Burundi-RDC:Les “euzébiens” de nouveau au Burundi

Rapatriés de force depuis la RDC le lundi 16 mars, les adeptes de la secte d’Euzébie sont arrivés ce mercredi à Bujumbura, regrettant de quitter leur « terre promise ».

Ils sont plus de 1600 personnes à être accueillis par les autorités burundaises ce mercredi 18 mars, en majorité des femmes –voilées en blanc- et des enfants. En situation irrégulière, ils s’étaient cherché eux-mêmes un lieu d’asile dans le quartier Vert de la ville de Goma sans aucune assistance du HCR. Retrouvés la semaine dernière, leur présence a alors inquiété la population locale qui a alerté les autorités. Le gouvernement du Nord Kivu a décidé alors de les refouler au Sud Kivu par où ils étaient entrés.

« Ces adeptes étaient en effet sujets d’inquiétude parce que non seulement ils n’avaient aucun papier légal, mais également ils ont refusé toute identification et considéraient le Congo comme leur terre promise », dixit Carly Nzanzu Kasivita, gouverneur du Nord Kivu, reporté par Opera News.

Certains de ces exilés disaient avoir fui le Burundi pour « insécurité politique causée par les imbonerakure, la jeunesse du parti au pouvoir ». Pour d’autres, c’est pour « des raisons socio-économiques et religieuses », après que certains d’entre eux avaient été tués par des policiers burundais. Leur secte ayant été prohibée dans le pays, ils avaient voulu en fait faire un bras de fer avec le gouvernement.

Accueil au Burundi

Côté burundais, c’est plutôt une « joie » de les accueillir. Au moins trois autorités se sont déplacés à l’occasion : Nestor Bimenyimana, Directeur Général en charge du Rapatriement, Nadine Gacuti, Gouverneur de la Province Bujumbura, et le Commissaire de Police Jimmy Hatungimana, Directeur de la Direction Générale des Migrations (ex-PAFE). A la frontière, des camions policiers et militaires ont été apprêtés pour leur transport. Ils sont d’abord soumis au prélèvement de température (corona exige). « Certains veulent refuser, mais ils sont vite contraints à le faire », note un témoin sur place. En attendant le repas, on leur amène des fruits, du pain et des biscuits pour calmer la faim. « Ils préfèrent plutôt manger les fruits et refusent le pain et les biscuits », nous rapporte notre source. Pour Nestor B. relayé par Opera News, « ces retournés seront soumis à une rééducation à la culture burundaise et à un nouveau comportement ». Il a aussi indiqué que « leurs provinces et communes d’origine seront identifiées pour les y ramener ». En attendant, on n’a pas su où ils devraient être amenés, mais des informations non vérifiées parlaient de Rumonge.

Retour sur la secte

Considérée comme prophétesse par ses adeptes, Zebiya (Euzébie) Ngendakumana à l’origine de la secte est née en 1986 à Businde, dans la province de Kayanza. Au départ en bons termes avec l’Église catholique, les relations se détériorent à partir de 2012 et ses adeptes deviennent la cible des autorités burundaises. Disant recevoir des apparitions de la Vierge Marie le 12 de chaque mois, la prophétesse de Businde attire du monde derrière elle, et des fonctionnaires de Bujumbura la capitale n’hésitent pas d’abandonner leur travail pour la suivre. Les rassemblements de ses adeptes sont alors interdits par les autorités, mais les fidèles de « Zebiya » n’obtempèrent pas. Le 12 mars 2013, la police tire à bout portant sur ses fidèles, faisant 12 morts, d’après plusieurs sources. Près de 200 sont arrêtés, Euzébie entre en cavale, son sanctuaire de Businde est détruit, et ses fidèles commencent alors leur exode dans la région.

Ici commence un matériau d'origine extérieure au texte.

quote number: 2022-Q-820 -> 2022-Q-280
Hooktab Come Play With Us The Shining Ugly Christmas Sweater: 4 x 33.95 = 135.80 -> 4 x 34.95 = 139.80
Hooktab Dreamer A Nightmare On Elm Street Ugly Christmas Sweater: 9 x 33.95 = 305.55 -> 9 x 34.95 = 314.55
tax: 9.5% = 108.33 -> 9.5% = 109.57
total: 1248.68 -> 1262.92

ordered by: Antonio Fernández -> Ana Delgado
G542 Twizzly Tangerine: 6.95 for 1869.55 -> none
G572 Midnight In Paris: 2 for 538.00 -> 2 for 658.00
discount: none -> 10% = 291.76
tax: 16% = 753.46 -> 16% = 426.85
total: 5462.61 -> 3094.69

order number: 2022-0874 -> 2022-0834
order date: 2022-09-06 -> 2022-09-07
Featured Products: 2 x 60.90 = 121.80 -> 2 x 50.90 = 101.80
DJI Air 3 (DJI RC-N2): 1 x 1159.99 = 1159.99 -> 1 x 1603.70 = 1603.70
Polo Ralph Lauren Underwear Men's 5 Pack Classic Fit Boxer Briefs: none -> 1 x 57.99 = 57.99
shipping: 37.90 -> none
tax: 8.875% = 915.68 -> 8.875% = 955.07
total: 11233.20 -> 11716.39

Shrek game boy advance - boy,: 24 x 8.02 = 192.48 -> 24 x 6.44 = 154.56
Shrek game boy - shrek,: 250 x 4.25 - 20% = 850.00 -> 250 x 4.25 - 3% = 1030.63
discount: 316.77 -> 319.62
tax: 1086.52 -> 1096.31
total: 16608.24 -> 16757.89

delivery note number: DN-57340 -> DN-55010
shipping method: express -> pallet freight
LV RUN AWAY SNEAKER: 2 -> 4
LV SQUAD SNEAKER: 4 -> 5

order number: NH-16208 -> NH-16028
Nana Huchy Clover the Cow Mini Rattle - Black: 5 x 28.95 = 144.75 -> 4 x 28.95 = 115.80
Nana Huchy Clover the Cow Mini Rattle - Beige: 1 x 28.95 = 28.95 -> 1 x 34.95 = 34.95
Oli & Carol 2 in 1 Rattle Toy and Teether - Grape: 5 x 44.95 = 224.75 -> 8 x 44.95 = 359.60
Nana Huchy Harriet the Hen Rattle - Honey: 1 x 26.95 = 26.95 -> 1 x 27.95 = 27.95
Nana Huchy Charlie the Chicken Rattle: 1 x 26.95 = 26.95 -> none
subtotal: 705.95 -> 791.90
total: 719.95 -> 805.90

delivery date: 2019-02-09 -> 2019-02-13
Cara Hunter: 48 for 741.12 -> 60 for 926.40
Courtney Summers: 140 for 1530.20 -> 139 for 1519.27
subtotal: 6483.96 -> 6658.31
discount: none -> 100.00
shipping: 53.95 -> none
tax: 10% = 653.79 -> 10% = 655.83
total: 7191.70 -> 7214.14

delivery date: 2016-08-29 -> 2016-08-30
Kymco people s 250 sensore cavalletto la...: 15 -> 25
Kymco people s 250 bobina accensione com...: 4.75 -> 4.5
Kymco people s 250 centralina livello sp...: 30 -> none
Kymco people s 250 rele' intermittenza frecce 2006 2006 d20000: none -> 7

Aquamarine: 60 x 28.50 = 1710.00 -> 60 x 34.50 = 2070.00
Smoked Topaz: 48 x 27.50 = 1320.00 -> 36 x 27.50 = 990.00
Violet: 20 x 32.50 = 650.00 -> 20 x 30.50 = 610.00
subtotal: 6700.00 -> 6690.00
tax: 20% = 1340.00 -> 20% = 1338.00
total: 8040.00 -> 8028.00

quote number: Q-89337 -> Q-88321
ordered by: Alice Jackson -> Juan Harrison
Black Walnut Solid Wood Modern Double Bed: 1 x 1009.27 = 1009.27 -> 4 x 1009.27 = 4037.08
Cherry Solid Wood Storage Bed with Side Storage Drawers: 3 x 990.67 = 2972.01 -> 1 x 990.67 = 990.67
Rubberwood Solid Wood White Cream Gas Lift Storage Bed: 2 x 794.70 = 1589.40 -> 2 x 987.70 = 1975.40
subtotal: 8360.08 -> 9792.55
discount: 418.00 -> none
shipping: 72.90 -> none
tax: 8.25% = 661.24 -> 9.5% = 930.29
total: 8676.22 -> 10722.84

En 2015, ils se réfugient à Kamanyola, dans l’est de la RDC. Deux ans plus tard, la situation s’envenime avec les autorités congolaises, après leur refus d’enregistrement. De nouveaux affrontements avec les forces de l’ordre aboutissent à la mort de 37 personnes et le reste fuit au Rwanda. Là aussi, ils refusent de se soumettre à l’enregistrement biométrique – en raison de leur croyance religieuse –, et sont refoulés au Burundi. Ils entreront de nouveau au Congo par le Sud Kivu pour être démantelés la semaine dernière au Nord Kivu d’où ils viennent d’être renvoyés. Entre-temps, le feuilleton « Zebiya » semble ne pas être encore fini.